Total posts : 45366
Sorry for interrupting this very important thread by not replying earlier. I was not able to get the use of a computer for about a week.
The reports of Part 15 AM operators, like the reports of ham radio operators, are not particularly useful for system evaluation because of the lack of field strength data. Such reports are much better than no information at all, but field strength readings are imperative for troubleshooting. As I mentioned in a previous post, I am working on constructing something to get at least some rough field strength readings. I started by looking at the design of David S. Forsman, WA7JHZ, which is linked on Weak AM’s blog. This design appears to me to be reasonable, but I decided on a different approach. I have an old Motorola AM-only car radio which I am adapting for use as field strength meter. So far, I have disconnected power from the audio amplifier and installed a headphone amplifier. This greatly reduces the current consumption from a 12 V battery, making portable operation feasible. I have wound a coil on a ferrite rod to make a pickup antenna. I will connect the output of the coil to a buffer amplifier, and the buffer will go to the antenna jack of the car radio. The loading coil inside the radio will be disconnected.
Unlike the Forsman design, I will be using a tuned antenna. There are formulas for predicting the output voltage of a tuned ferrite rod antenna for a given field strength. I have a calibrated signal generator for calibrating the receiver.
The major weakness of my concept is the output reading. At first, at least, I will be using the AVC voltage, which is available from the high side of the volume control potentiometer. The AVC voltage does not change a great deal with changes in signal stength, making the output reading coarse. I am reluctant to change the receiver circuit much because these old radios were designed for absolute minimum component cost, which makes it likely that a reflex design was used (using the IF amplifier as the first stage of the audio amplifier). Such designs don’t tolerate tinkering much. Even minor changes can cause a perfectly-functioning receiver to produce whistles and birdies, which are hard to eliminate.
In the March, 1990 issue of Wireless World, there is an article by a ham, Bryan Wells, G3MND, who had constructed an HF CFA. He reported, “I managed a contact in Western Connecticut [from England] in relatively poor conditions, using 350 W PEP to maintain a Q5 signal.” In the November, 1989 issue, Wells said, “…results were almost as good as my double zepp and an 82M circumference vertical loop…” These are examples of the kind of reports that are obtained from hams. This is to be expected, because of the lack of test equipment among amateurs. More quantitative data is needed for system evaluation.

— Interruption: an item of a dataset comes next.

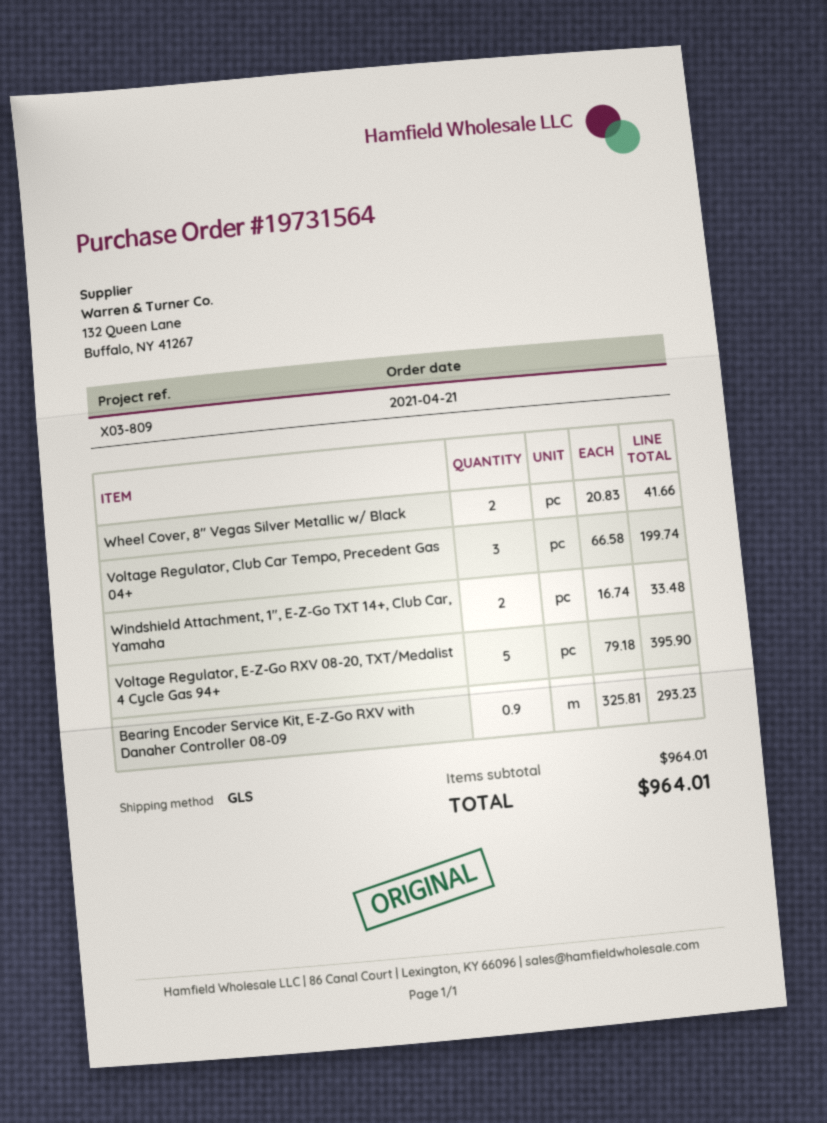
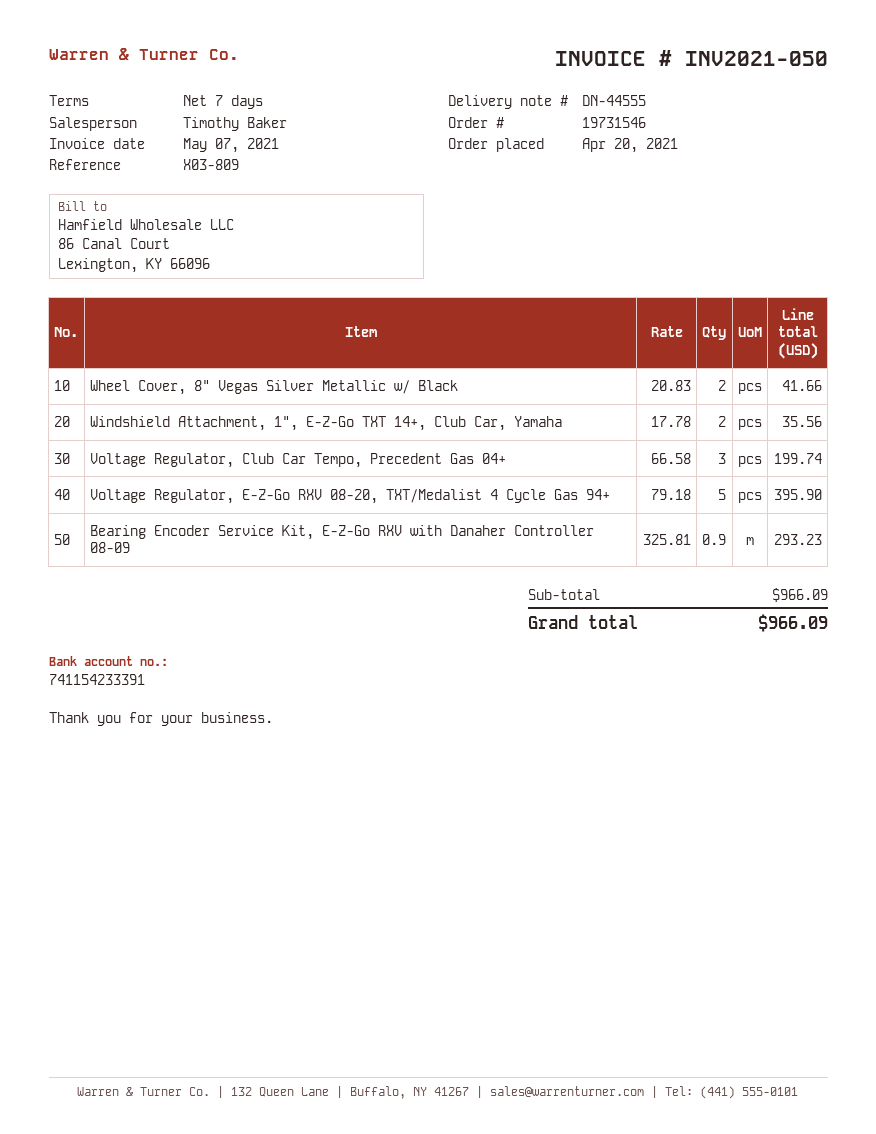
order number: 19731564 -> 19731546
order date: 2021-04-21 -> 2021-04-20
Windshield Attachment, 1", E-Z-Go TXT 14+, Club Car, Yamaha: 2 x 16.74 = 33.48 -> 2 x 17.78 = 35.56
subtotal: 964.01 -> 966.09
total: 964.01 -> 966.09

Incidentally, The CFA was first reported to the world in the March, 1989 issue of Wireless World. March, 1989 was the same month that another scientific wonder, Cold Fusion, was disclosed.
I have tested a type 3062 B&W Air Inductor on an HP (Agilent) Q meter. It is 2″ in diameter and 10″ long. It has 160 turns of #16 wire. The inductance measured to be 326 uH, with 10 ohms of RF series resistance at 1 MHz. Wheeler’s formula, which is reasonably accurate, gives an appreciably lower inductance. Coil capacitance results in a higher measured inductance. Coil capacitance also reduces Q. The measured DC resistance is .4 ohms. This is an inductor that can be used as a Part 15 AM loading coil. The Q at 1 MHz is 205.